Le musée océanographique de Monaco, l’un des plus réputés de la planète, a vidé l’un de ses bassins de ses magnifiques spécimens pour le dédier à une installation choc: le bac est rempli de déchets marins.

Cette oeuvre, signée de l’artiste contemporain Philippe Pasqua, s’inscrit dans le cadre d’une campagne mondiale de lutte contre la pollution des mers par les résidus plastiques et les déchets urbains lancée jeudi avec une centaine d’aquariums, Le Cap, Hong Kong, Vancouver, Moscou, etc, et menée par l’Union européenne (UE).

A côté d’un bassin abritant des spécimens de la mer des Caraïbes, les visiteurs ont la surprise de découvrir derrière la vitre un amoncèlement d’objets non recyclables, seaux, parpaings, bottes en caoutchouc.
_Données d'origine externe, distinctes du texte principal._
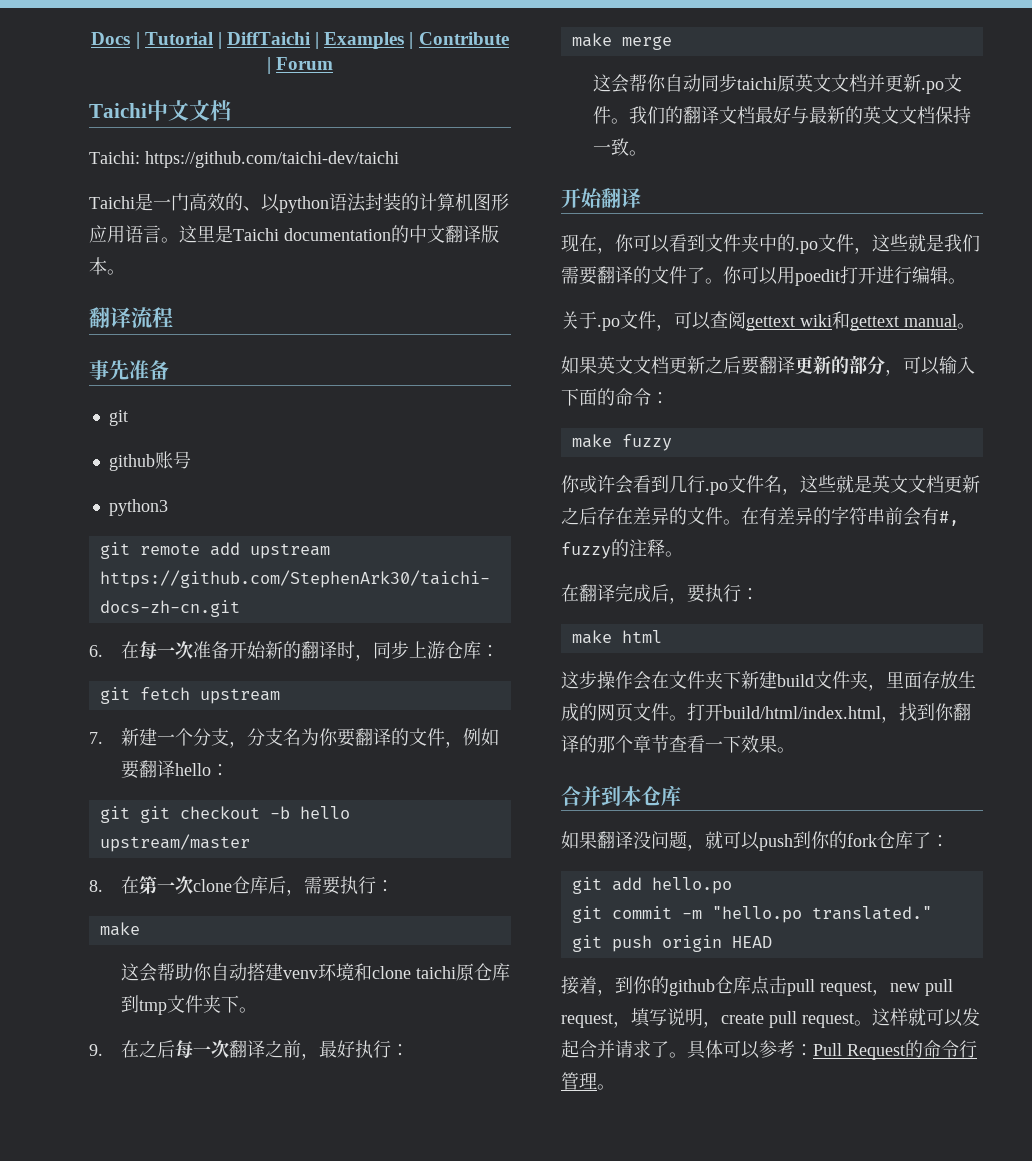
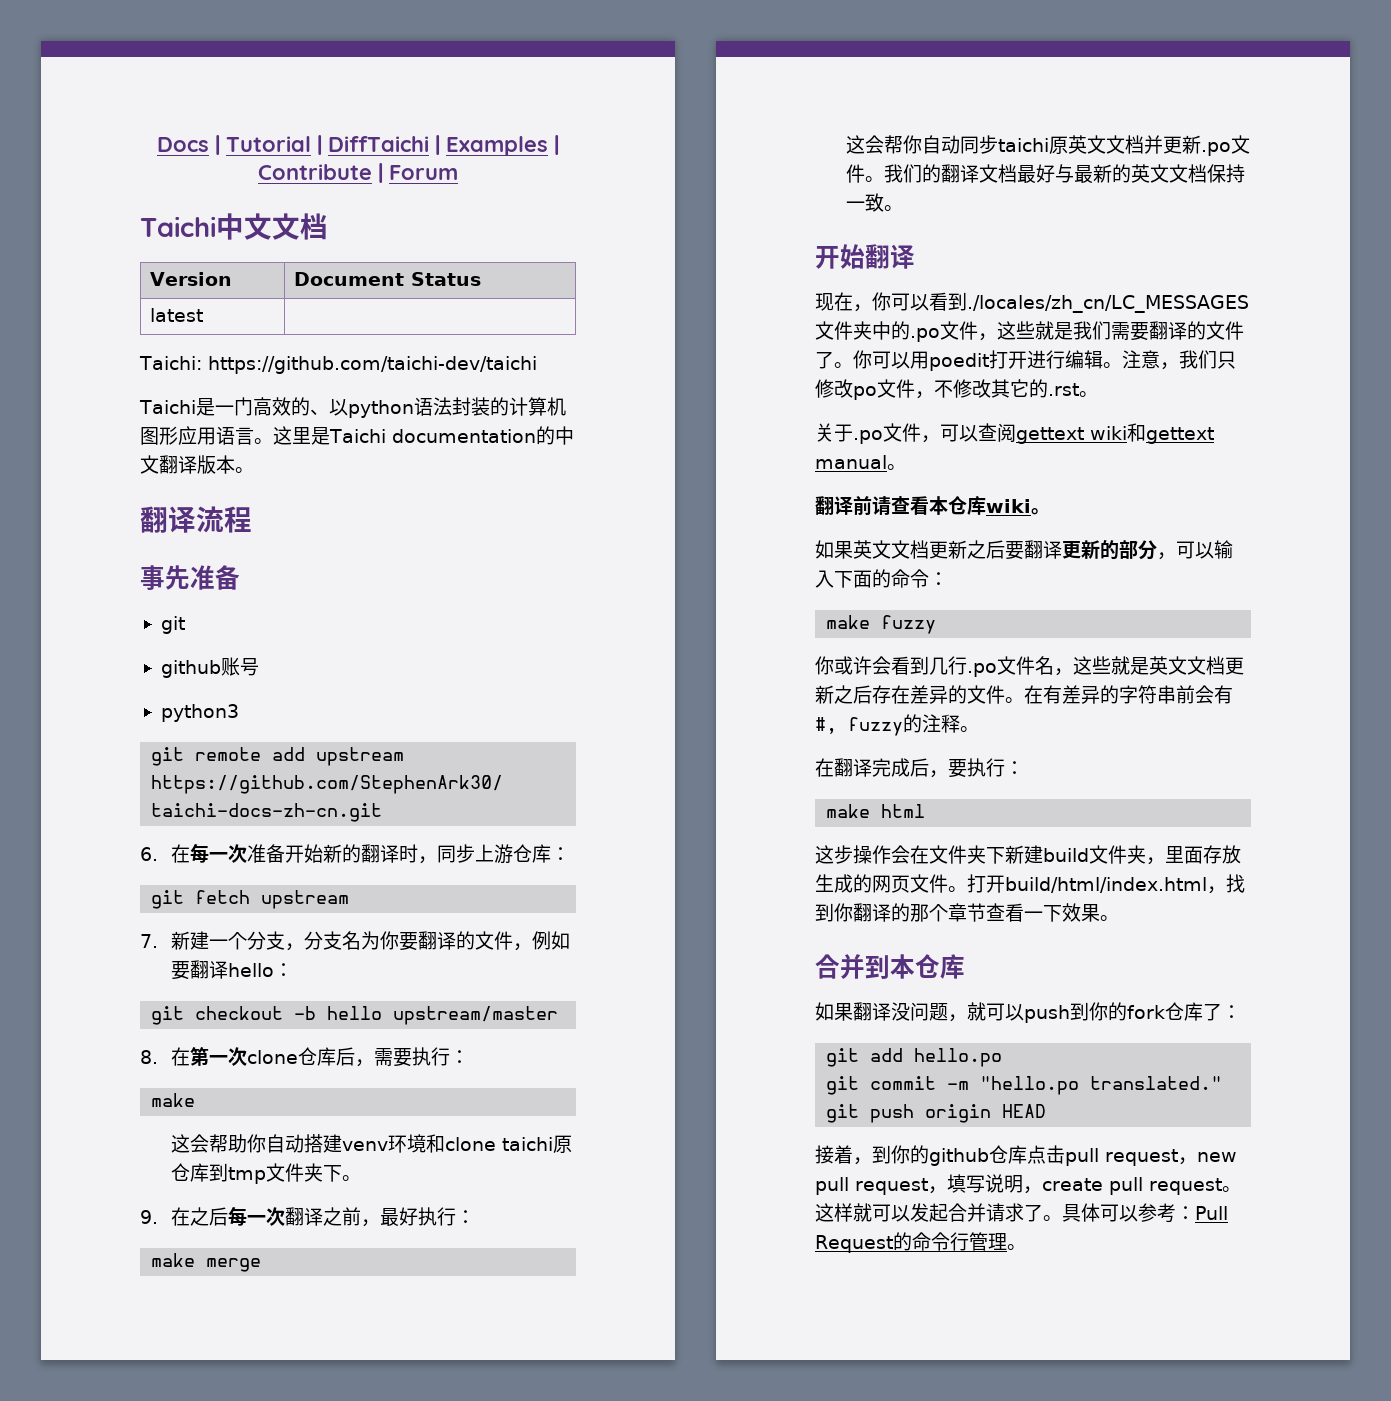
+ Version | Document Status
+ latest |
- git git checkout -b hello upstream/master
+ git checkout -b hello upstream/master
- 现在，你可以看到文件夹中的.po文件，这些就是我们需要翻译的文件了。
+ 现在，你可以看到./locales/zh_cn/LC_MESSAGES文件夹中的.po文件，这些就是我们需要翻译的文件了。
+ 注意，我们只修改po文件，不修改其它的.rst。
+ 翻译前请查看本仓库wiki。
Une terrible tête de clown aux cheveux bleus émerge d’un WC couvert de mousse.

Réactions positives

Le bassin est accompagné d’explications scientifiques. On lève la tête et quatre cartels détaillent les méfaits sur la faune marine des sacs plastiques, des mégots de cigarettes, ou encore des canettes métalliques. « On craignait la réaction négative des gens. Mais pas du tout. Ils sont fascinés et s’arrêtent devant l’aquarium et prennent des photos, et pas forcément de celui où il y a des beaux poissons de toutes les couleurs », observe Robert Calcagno, directeur général de l’institut océanographique.
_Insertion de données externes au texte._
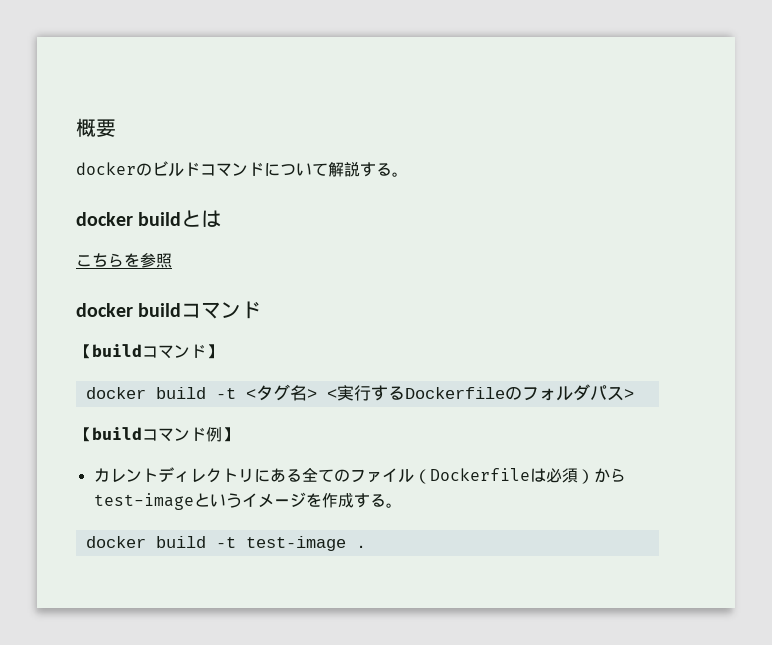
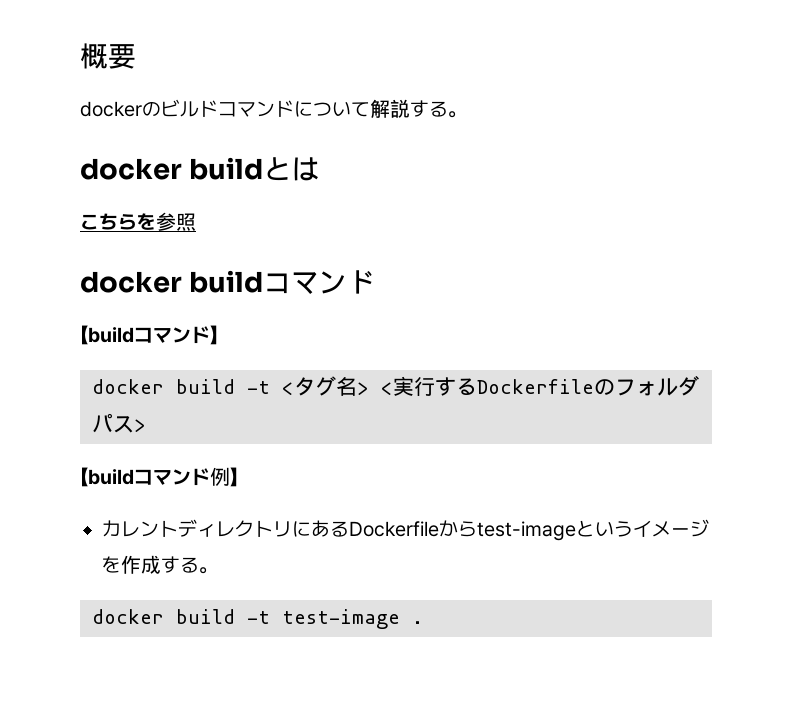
- カレントディレクトリにある全てのファイル（Dockerfileは必須）からtest-imageというイメージを作成する。
+ カレントディレクトリにあるDockerfileからtest-imageというイメージを作成する。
« Je suis persuadé qu’ils vont oublier le nombre de milliers de tonnes de déchets jetées chaque année dans les mers (10 millions de tonnes ndlr) mais ils n’oublieront pas l’image. Et peut-être, on peut l’espérer, une bonne proportion sera plus attentive à ne pas jeter leurs mégots dans la rue, ou leurs coton-tiges dans les WC, au lieu de les mettre à la poubelle », ajoute-t-il.

Mesures

Monaco a prévu d’interdire tous les ustensiles de cuisine jetables début 2020. L’Union européenne pour sa part tiendra une conférence à Malte les 5 et 6 octobre sur la protection des océans. Les ballons de baudruche et les pailles plastiques sont aussi dans le collimateur.

D’après les estimations citées jeudi, il se pourrait que d’ici 2050, les mers du globe contiennent plus de plastique que de poissons.